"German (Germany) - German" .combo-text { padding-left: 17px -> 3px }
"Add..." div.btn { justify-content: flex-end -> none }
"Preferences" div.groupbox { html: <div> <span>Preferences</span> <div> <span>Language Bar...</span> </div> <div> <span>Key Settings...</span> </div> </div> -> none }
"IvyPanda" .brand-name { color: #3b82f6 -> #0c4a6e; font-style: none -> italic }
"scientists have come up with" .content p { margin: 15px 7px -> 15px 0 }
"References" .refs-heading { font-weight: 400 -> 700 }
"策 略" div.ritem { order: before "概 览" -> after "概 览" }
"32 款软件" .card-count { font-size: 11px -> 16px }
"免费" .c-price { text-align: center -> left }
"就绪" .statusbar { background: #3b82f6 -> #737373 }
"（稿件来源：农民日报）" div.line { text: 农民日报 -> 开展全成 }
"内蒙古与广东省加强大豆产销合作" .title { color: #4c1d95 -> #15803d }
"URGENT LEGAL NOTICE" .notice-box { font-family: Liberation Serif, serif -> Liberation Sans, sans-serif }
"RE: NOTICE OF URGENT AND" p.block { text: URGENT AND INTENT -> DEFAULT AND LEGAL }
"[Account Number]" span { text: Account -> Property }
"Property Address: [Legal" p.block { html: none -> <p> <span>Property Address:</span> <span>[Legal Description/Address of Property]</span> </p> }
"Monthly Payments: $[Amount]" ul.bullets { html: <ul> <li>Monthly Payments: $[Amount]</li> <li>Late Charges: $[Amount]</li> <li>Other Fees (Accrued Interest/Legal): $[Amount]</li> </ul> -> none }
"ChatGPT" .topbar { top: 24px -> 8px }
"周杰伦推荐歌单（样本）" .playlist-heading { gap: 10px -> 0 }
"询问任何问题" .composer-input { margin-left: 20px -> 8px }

──────────────────────────────

Would you copy, word for word, only the lines from the start of the listing to the one that contains "color: #4c1d95 ->", both included?

RESULT FOR THIS EXERCISE |
"German (Germany) - German" .combo-text { padding-left: 17px -> 3px }
"Add..." div.btn { justify-content: flex-end -> none }
"Preferences" div.groupbox { html: <div> <span>Preferences</span> <div> <span>Language Bar...</span> </div> <div> <span>Key Settings...</span> </div> </div> -> none }
"IvyPanda" .brand-name { color: #3b82f6 -> #0c4a6e; font-style: none -> italic }
"scientists have come up with" .content p { margin: 15px 7px -> 15px 0 }
"References" .refs-heading { font-weight: 400 -> 700 }
"策 略" div.ritem { order: before "概 览" -> after "概 览" }
"32 款软件" .card-count { font-size: 11px -> 16px }
"免费" .c-price { text-align: center -> left }
"就绪" .statusbar { background: #3b82f6 -> #737373 }
"（稿件来源：农民日报）" div.line { text: 农民日报 -> 开展全成 }
"内蒙古与广东省加强大豆产销合作" .title { color: #4c1d95 -> #15803d }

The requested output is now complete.